Com uma família de origem muito musical, Daniel D'Alcântara tem em seu pai, também trompetista, uma grande influência, e é dele suas lembranças musicais mais antigas, afinal foi quem o ensinou solfejo e teoria musical quando tinha cinco anos de idade; e essa fonte de inspiração vem de gerações pois seus bisavós tocavam em salas de cinema mudo, o avô em orquestras de baile e os tios baterista e saxofonista.
Daniel formou-se no instrumento pela Escola de Comunicação e Artes da USP; e acredita que o estudo é fundamental para a excelência, diz ele – "Se o músico não gostar de ocupar muitas horas com sua música, e de descobrir sua maneira de tocar, não irá muito longe."

"Canção para Tempos Melhores" traz Daniel D’Alcântara ao lado de Vitor D’Alcântara, seu primo, no tenor e soprano, Edson Santana no piano rhodes, Bruno Migotto no contrabaixo e Cuca Teixeira na bateria.
A formação em quinteto é a preferida de Daniel, carregando a influência dos quintetos de Miles Davis, primeiro e segundo, no hardbop de Horace Silver e no Jazz Messengers liderado por Art Blakey.

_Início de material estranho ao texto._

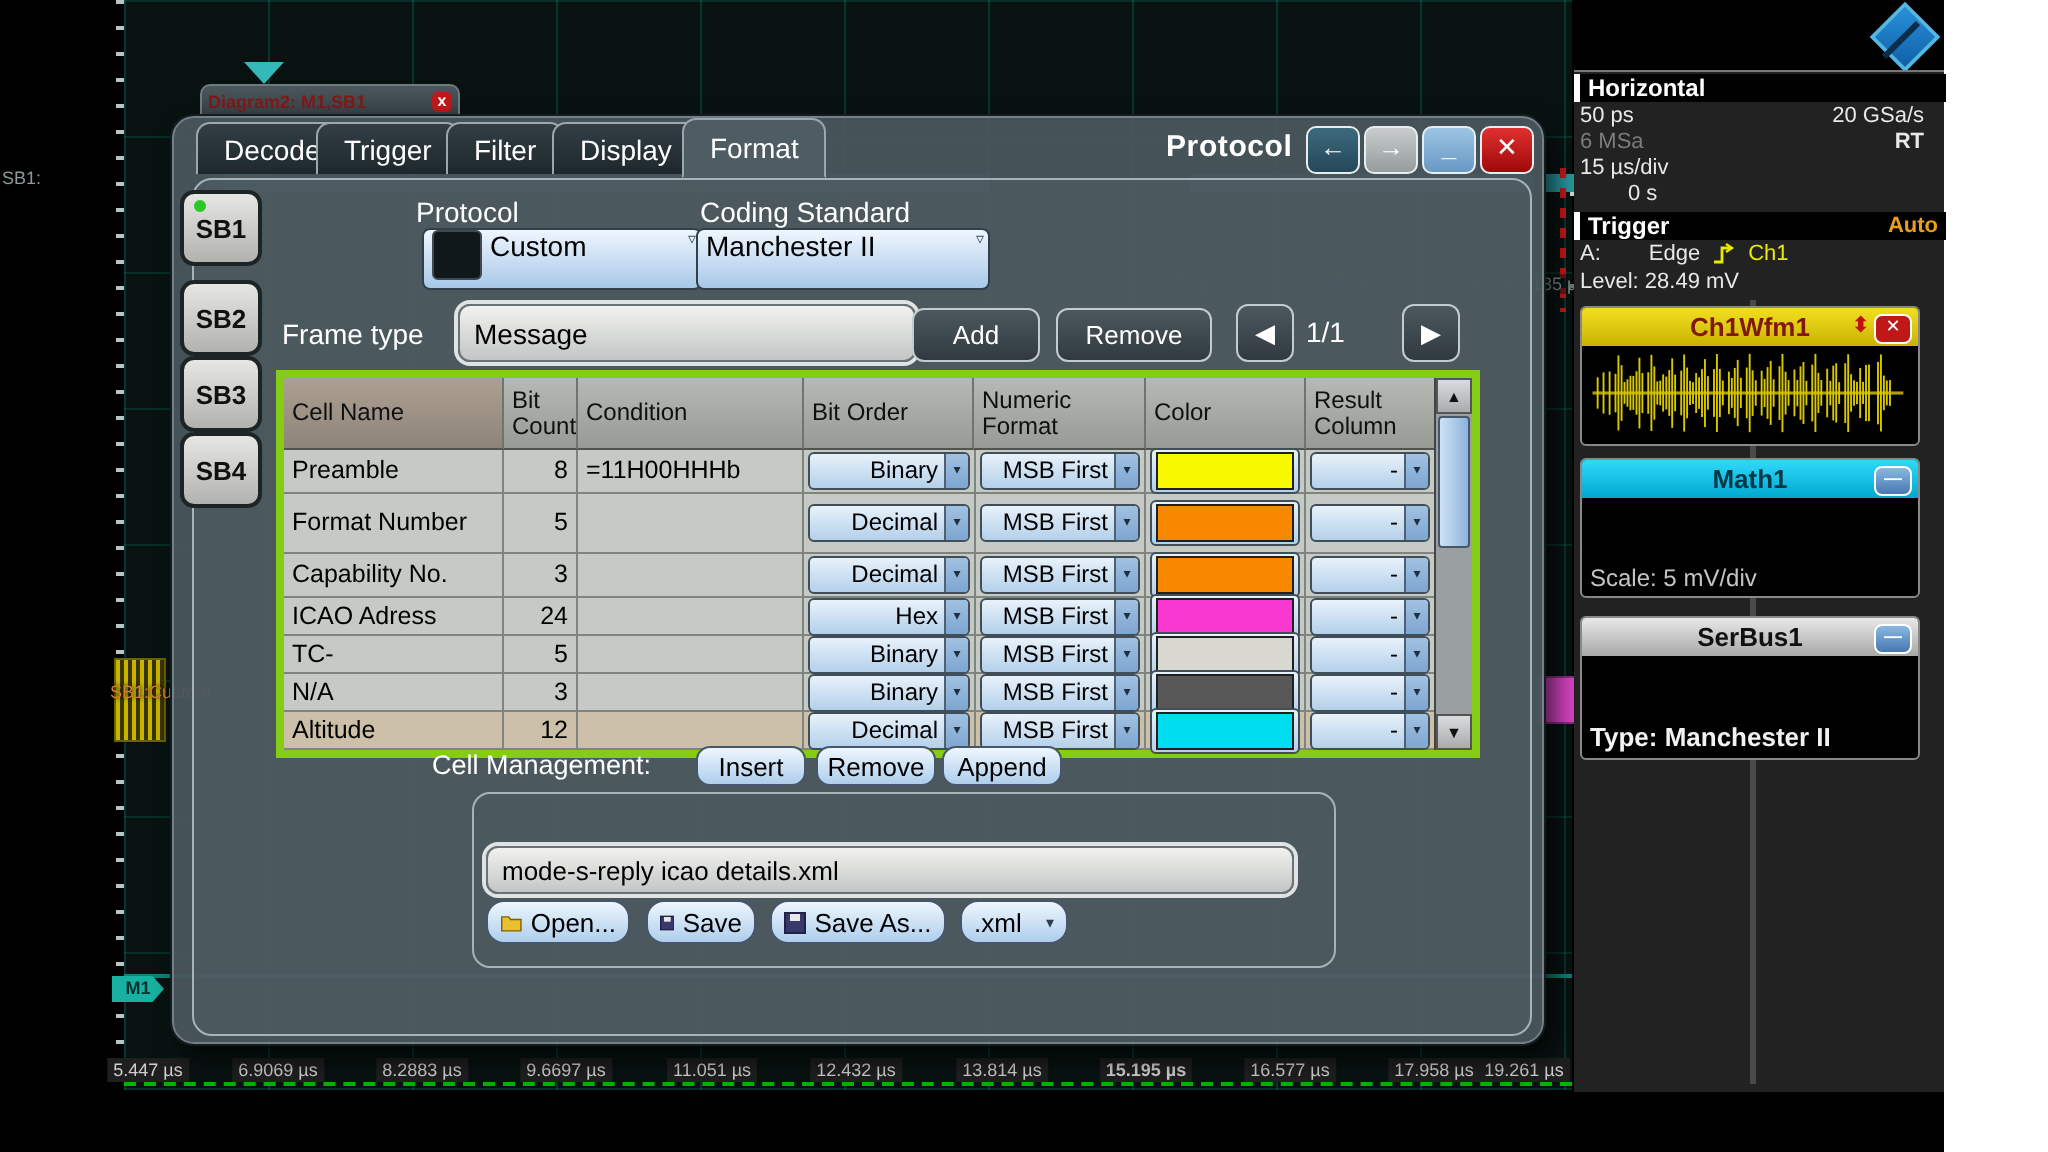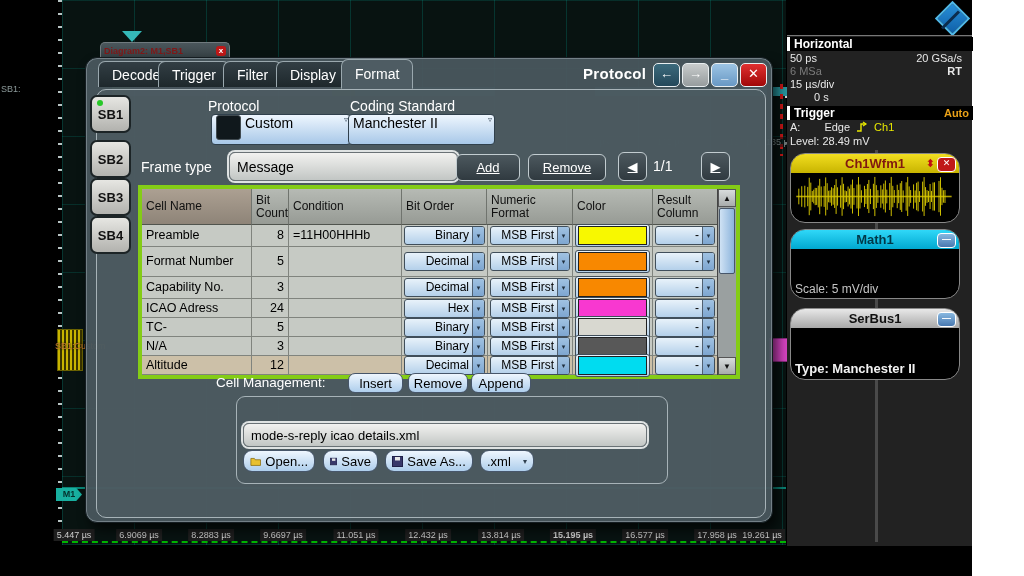"Add" .dkbtn { text-decoration: underline -> none }
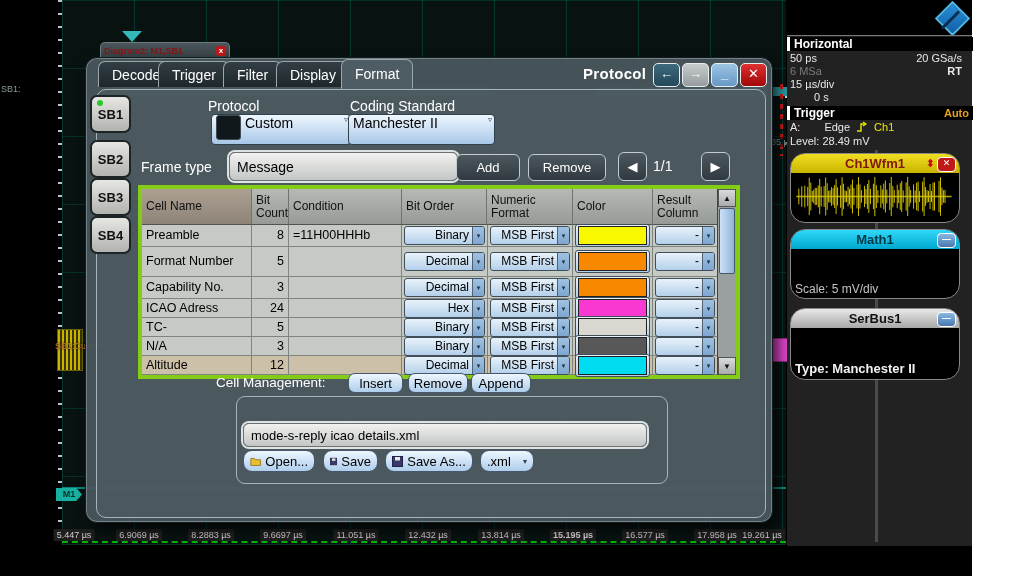"Ch1Wfm1" .panel { border-radius: 15px -> 3px }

O grupo está muito entrosado, já tocam juntos há bastante tempo, inclusive na formação da Soundscape Big Band; e um repertório contagiante em 6 composições que Daniel assina 3 delas - "Samba Viscoso", "SanMagno" e "Ilha Bela"; as demais ficam com a assinatura de Bruno Migotto em "Bode On", Alexandre Mihanovich em "Nestico" e Gustavo Bugni no tema título.